:: Material to process

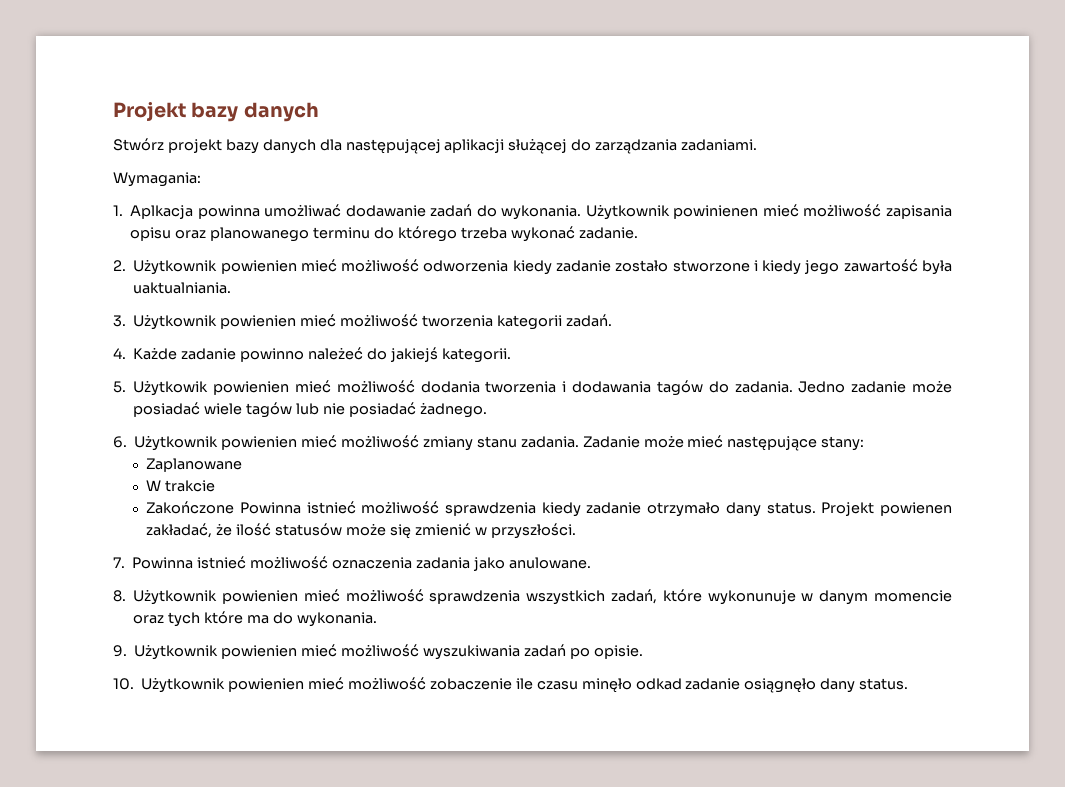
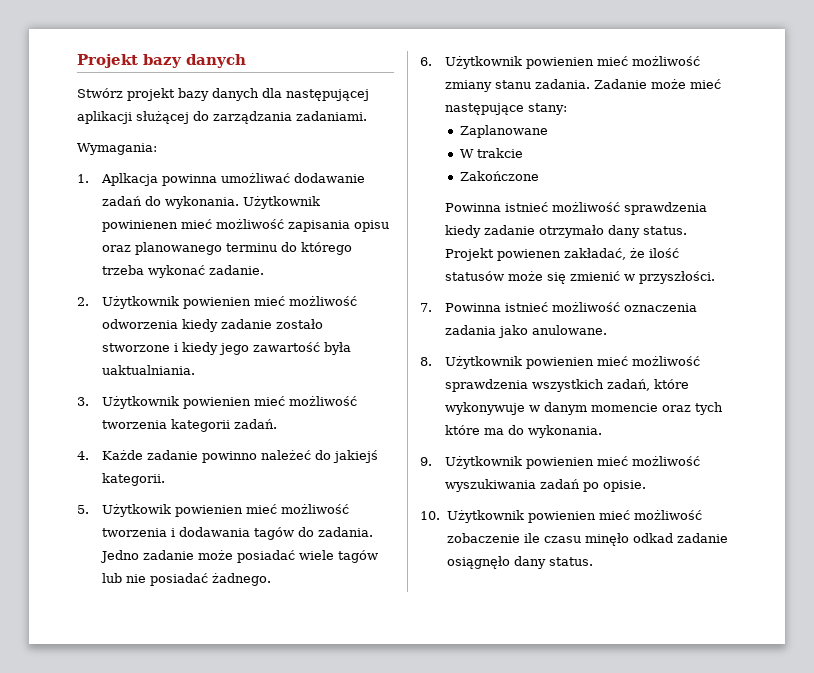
- 5. Użytkowik powienien mieć możliwość dodania tworzenia i dodawania tagów do zadania.
+ 5. Użytkowik powienien mieć możliwość tworzenia i dodawania tagów do zadania.
- Zakończone Powinna istnieć możliwość sprawdzenia kiedy zadanie otrzymało dany status.
+ Zakończone
+ Powinna istnieć możliwość sprawdzenia kiedy zadanie otrzymało dany status.
- 8. Użytkownik powienien mieć możliwość sprawdzenia wszystkich zadań, które wykonunuje w danym momencie oraz tych które ma do wykonania.
+ 8. Użytkownik powienien mieć możliwość sprawdzenia wszystkich zadań, które wykonywuje w danym momencie oraz tych które ma do wykonania.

::::

▸ **Goal of the exercise**: Scan the entries above for the word "sprawdzenia" and collect each line holding it.

▸ **Answer to the problem**:
- Zakończone Powinna istnieć możliwość sprawdzenia kiedy zadanie otrzymało dany status.
+ Powinna istnieć możliwość sprawdzenia kiedy zadanie otrzymało dany status.
- 8. Użytkownik powienien mieć możliwość sprawdzenia wszystkich zadań, które wykonunuje w danym momencie oraz tych które ma do wykonania.
+ 8. Użytkownik powienien mieć możliwość sprawdzenia wszystkich zadań, które wykonywuje w danym momencie oraz tych które ma do wykonania.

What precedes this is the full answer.